Anthony W. D’Angelo is an American public relations executive and educator who served as the 2018 national chair of the Public Relations Society of America and is chair of the department of public relations at the S. I. Newhouse School of Public Communications. He is a member of the PRSA College of Fellows.

== Education ==
D’Angelo was born and raised in upstate New York. He attended Newark Valley High School in Tioga County, New York. D’Angelo attended Syracuse University’s S.I. Newhouse School of Public Communications, where he pursued a dual major in English and public relations graduating in 1982.

He later returned to Syracuse for graduate studies, completed a Master of Science in Communications Management at Newhouse in 1997.

== Career ==
D’Angelo began his public relations career in the early 1980s, working in marketing and communications roles in the private sector. One of his first roles was with Sage Marketing Communications, an agency where he honed his skills in client service and strategic messaging. In 1993, he joined Carrier Corporation, a subsidiary of United Technologies, in Syracuse. Over the next 15 years at Carrier (1993–2008), D’Angelo held communications leadership positions of increasing responsibility eventually becoming Director of Global Marketing Communications for Carrier’s Transicold division.
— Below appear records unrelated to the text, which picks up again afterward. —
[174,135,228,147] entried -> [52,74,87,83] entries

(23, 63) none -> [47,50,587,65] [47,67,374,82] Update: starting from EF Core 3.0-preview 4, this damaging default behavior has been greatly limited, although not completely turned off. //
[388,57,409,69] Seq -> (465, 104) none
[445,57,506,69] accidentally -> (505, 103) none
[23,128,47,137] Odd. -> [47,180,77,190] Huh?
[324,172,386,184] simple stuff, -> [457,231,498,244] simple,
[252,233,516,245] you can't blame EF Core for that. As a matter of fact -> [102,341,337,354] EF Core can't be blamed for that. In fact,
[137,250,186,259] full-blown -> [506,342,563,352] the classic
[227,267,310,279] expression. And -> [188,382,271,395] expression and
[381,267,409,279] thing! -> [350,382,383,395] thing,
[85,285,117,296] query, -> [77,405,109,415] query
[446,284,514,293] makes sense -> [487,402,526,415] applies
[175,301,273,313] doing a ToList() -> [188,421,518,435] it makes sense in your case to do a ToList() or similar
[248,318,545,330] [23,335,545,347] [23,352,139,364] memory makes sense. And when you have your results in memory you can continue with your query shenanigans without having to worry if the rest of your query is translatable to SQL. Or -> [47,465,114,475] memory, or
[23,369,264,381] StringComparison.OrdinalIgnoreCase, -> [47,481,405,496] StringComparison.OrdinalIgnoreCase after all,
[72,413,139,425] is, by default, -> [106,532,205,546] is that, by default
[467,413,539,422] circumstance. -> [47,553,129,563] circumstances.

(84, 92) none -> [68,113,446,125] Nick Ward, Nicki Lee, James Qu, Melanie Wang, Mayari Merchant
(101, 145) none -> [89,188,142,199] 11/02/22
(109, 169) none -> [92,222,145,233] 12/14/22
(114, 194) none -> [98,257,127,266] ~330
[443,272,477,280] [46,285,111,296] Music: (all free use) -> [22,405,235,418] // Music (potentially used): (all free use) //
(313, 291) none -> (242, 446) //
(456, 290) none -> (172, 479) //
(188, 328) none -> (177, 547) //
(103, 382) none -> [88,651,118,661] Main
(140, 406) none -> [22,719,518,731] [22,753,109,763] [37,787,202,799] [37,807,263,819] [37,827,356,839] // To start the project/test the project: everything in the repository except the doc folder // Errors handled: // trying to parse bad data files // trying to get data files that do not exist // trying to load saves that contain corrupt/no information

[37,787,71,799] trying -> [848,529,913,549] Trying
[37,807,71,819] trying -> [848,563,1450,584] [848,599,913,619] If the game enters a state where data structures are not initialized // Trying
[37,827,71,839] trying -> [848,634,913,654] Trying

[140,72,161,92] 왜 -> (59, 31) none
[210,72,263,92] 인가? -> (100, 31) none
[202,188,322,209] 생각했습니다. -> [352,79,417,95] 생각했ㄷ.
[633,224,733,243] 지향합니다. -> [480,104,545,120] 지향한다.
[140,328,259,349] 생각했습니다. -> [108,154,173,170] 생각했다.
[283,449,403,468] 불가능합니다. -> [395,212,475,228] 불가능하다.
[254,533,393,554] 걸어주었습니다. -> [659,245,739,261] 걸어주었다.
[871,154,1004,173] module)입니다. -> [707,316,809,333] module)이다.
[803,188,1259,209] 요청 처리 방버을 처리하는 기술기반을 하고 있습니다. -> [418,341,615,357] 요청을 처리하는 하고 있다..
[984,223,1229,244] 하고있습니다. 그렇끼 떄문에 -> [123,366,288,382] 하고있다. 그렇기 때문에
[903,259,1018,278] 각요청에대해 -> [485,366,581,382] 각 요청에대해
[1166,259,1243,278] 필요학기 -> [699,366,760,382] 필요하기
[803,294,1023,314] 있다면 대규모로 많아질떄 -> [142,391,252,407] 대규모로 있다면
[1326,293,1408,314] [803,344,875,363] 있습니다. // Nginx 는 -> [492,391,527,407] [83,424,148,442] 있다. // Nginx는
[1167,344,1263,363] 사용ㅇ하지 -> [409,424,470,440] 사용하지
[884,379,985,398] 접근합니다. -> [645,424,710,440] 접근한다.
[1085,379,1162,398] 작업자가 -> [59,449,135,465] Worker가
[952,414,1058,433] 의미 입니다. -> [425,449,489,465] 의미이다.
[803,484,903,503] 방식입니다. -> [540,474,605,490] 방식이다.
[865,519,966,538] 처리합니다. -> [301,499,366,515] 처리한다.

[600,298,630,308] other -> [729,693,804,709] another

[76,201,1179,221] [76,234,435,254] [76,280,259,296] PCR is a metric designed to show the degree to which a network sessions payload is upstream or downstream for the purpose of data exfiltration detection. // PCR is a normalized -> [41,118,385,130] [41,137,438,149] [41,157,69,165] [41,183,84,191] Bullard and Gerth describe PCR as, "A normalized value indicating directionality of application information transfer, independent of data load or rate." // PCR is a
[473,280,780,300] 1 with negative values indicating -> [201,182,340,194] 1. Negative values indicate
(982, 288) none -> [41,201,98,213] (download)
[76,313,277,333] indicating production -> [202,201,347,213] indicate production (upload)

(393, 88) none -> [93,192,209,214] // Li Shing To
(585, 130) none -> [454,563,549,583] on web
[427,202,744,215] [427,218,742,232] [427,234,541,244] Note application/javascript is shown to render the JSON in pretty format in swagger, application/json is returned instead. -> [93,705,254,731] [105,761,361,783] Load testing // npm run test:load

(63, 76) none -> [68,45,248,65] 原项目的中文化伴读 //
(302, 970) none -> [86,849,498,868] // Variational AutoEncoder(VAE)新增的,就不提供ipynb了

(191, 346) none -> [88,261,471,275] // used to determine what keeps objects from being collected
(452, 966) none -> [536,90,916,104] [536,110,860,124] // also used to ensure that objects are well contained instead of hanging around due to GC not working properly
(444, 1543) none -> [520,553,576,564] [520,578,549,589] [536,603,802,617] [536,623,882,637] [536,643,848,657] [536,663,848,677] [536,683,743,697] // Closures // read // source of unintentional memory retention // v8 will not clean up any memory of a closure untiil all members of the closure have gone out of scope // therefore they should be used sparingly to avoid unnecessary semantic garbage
In 2015, D’Angelo pivoted to academia and joined the faculty of the S.I. Newhouse School of Public Communications at Syracuse University as a Professor of Practice in public relations. In 2016, he was appointed director of the Executive Education master’s program in Communications Management. In 2023, D’Angelo was named interim chair of the Newhouse School’s Public Relations Department, stepping into the top academic leadership role for the PR program. In 2024, his appointment became permanent. He has also contributed to two public relations textbooks.

In 2018, he was elected national chair of the Public Relations Society of America. He was previously elected to the PRSA College of Fellows in 2008 and chair of the college in 2014.

Following the Houston Astros sign stealing scandal, D'Angelo criticized its owners' apology describing it as a "poor effort" from a public relations perspective.